In my days

Note: The Washington Post recently had a contest wherein participants were asked to tell the younger generation how much harder they had had it in the old days. Winners, runners-up, and honorable mentions are listed below.

Second Runner-Up:

In my day, we couldnt afford shoes, so we went barefoot. In winter, we had to wrap our feet with barbed wire for traction.

First Runner-Up:

In my day, we didnt have MTV or in-line skates, or any of that stuff. No, it was 45s and regular old metal-wheeled roller skates, and the 45s always skipped, so to get them to play right youd weigh the needle down with something like quarters, which we never had because our allowances were way too small, so wed use our skate keys instead and end up forgetting they were taped to the record player arm so that we couldnt adjust our skates, which didnt really matter because those crummy metal wheels would kill you if you hit a pebble anyway, and in those days roads had real pebbles on them, not like today.

And the winner:

In my day, we didnt have rocks. We had to go down to the creek and wash our clothes by beating them with our heads.

Honorable Mentions:

When I was your age, we didnt have fake doggie-do. We only had real doggie-do, and no one thought it was a bit funny.

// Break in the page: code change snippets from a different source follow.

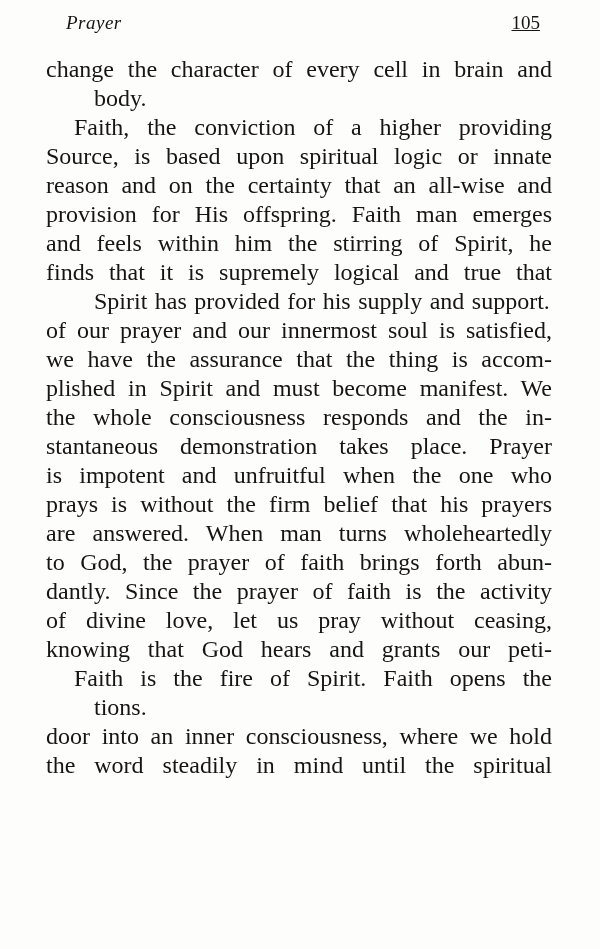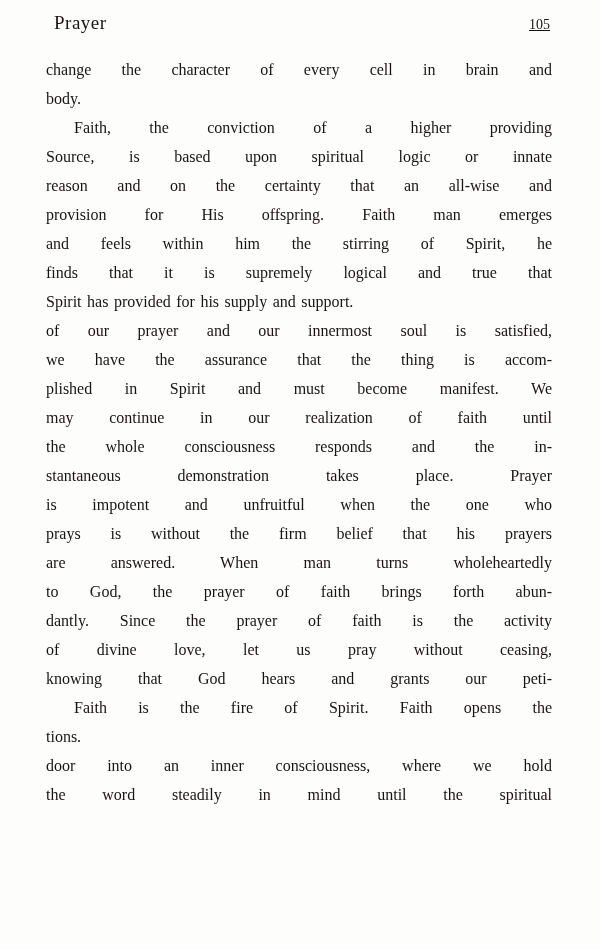--- a/index.html
+++ b/index.html
@@ -28,9 +28,10 @@
     margin-bottom: 21px;
   }
   .running-title {
+    font-style: italic;
     font-size: 19px;
     letter-spacing: 0.5px;
-    margin-left: 8px;
+    margin-left: 20px;
   }
   .page-number {
     font-size: 14px;

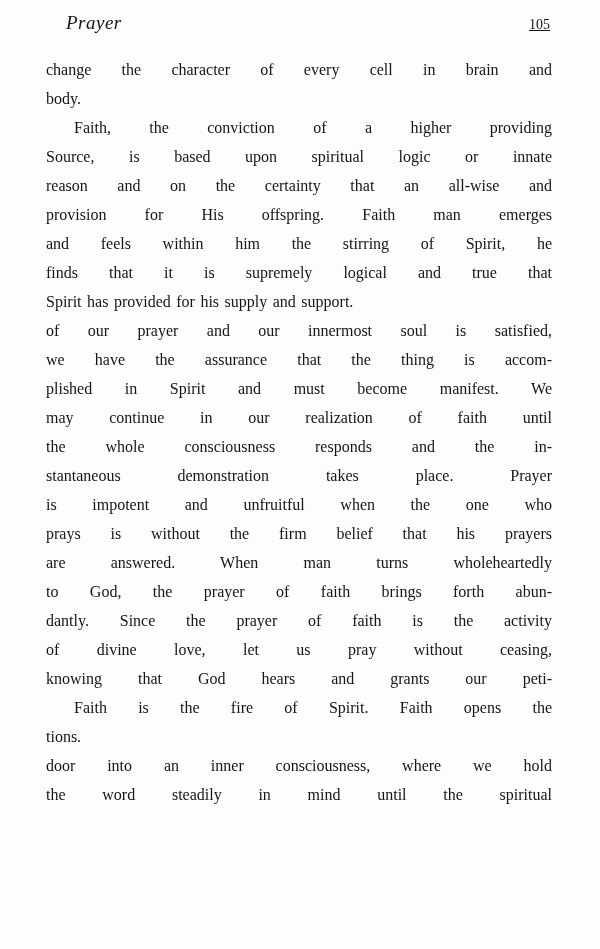--- a/index.html
+++ b/index.html
@@ -34,8 +34,8 @@
     margin-left: 20px;
   }
   .page-number {
-    font-size: 14px;
-    margin-right: 2px;
+    font-size: 19px;
+    margin-right: 12px;
     text-decoration: underline;
   }
   .page-body {

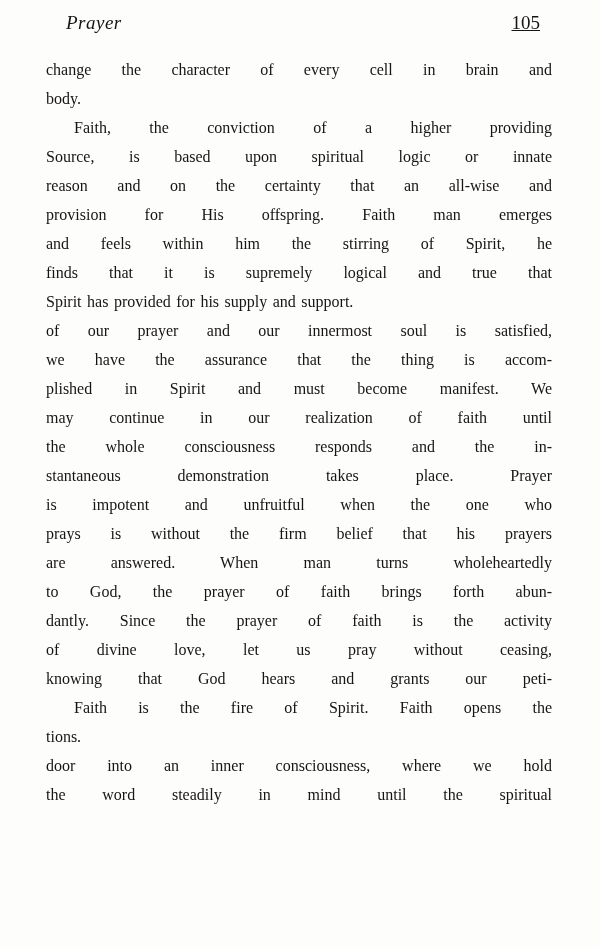--- a/index.html
+++ b/index.html
@@ -39,7 +39,7 @@
     text-decoration: underline;
   }
   .page-body {
-    font-size: 16px;
+    font-size: 24px;
     line-height: 29px;
     word-spacing: 1.5px;
   }

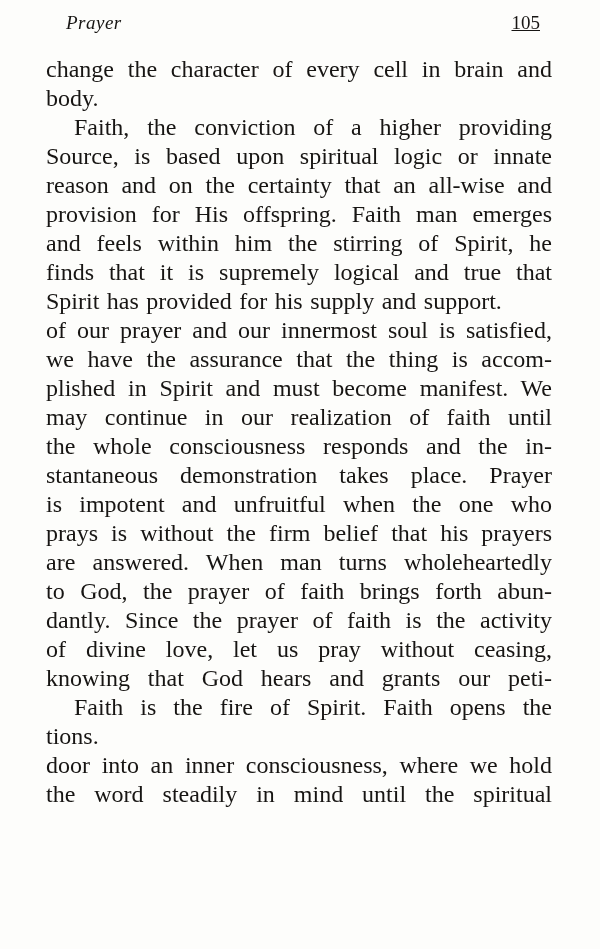--- a/index.html
+++ b/index.html
@@ -51,6 +51,7 @@
   .line.end {
     text-align-last: left;
     white-space: normal;
+    margin-left: 48px;
   }
   .line.indent {
     text-indent: 28px;

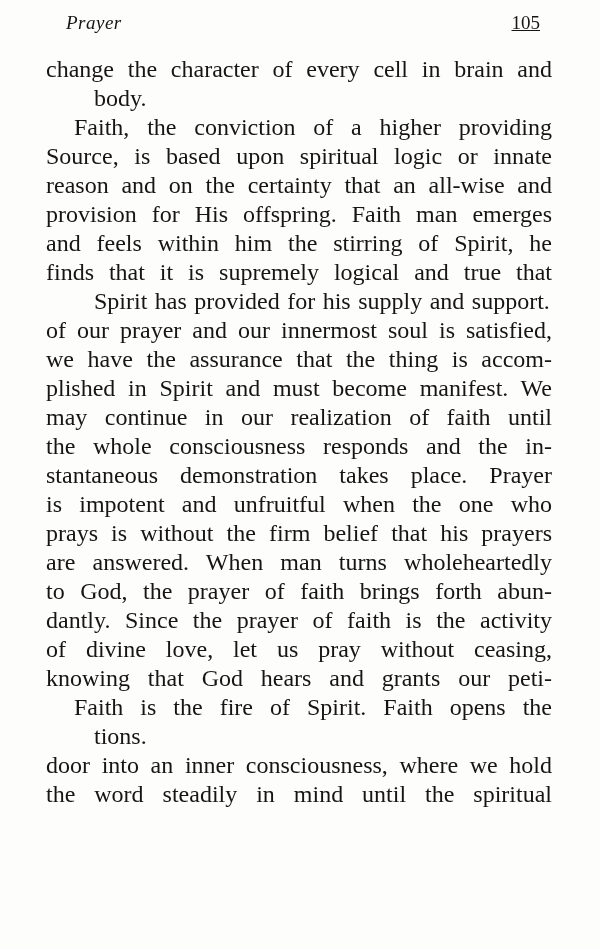--- a/index.html
+++ b/index.html
@@ -78,7 +78,6 @@
       <div class="line">of our prayer and our innermost soul is satisfied,</div>
       <div class="line">we have the assurance that the thing is accom-</div>
       <div class="line">plished in Spirit and must become manifest. We</div>
-      <div class="line">may continue in our realization of faith until</div>
       <div class="line">the whole consciousness responds and the in-</div>
       <div class="line">stantaneous demonstration takes place. Prayer</div>
       <div class="line">is impotent and unfruitful when the one who</div>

In my day, we didnt have fancy health-food restaurants. Every day we ate lots of easily recognizable animal parts, along with potatoes.

In my day, we didnt have hand-held calculators. We had to do addition on our fingers. To subtract, we had to have some fingers amputated.

In my day, we didnt get that disembodied, slightly ticked-off voice saying Doors closing. We got on the train, the doors closed, and if your hand was sticking out, it scraped along the tunnel all the way to the next station and it was a bloody stump at the end. But the base fare was only a dollar.

In my day, we didnt have water. We had to smash together our own hydrogen and oxygen atoms.

Kids today think the world revolves around them. In my day, the sun revolved around the world, and the world was perched on the back of a giant tortoise.

Back in my day, 60 Minutes wasnt just a bunch of gray-haired, liberal 80-year-old guys. It was a bunch of gray-haired, liberal 60-year-old guys.

In my day, we didnt have virtual reality. If a one-eyed razorback barbarian warrior was chasing you with an ax, you just had to hope you could outrun him.

Back in my day, they hadnt invented electricity. We had to watch television by candlelight.

In my day, we didnt have Strom Thurmond. Oh, wait. Yes we did.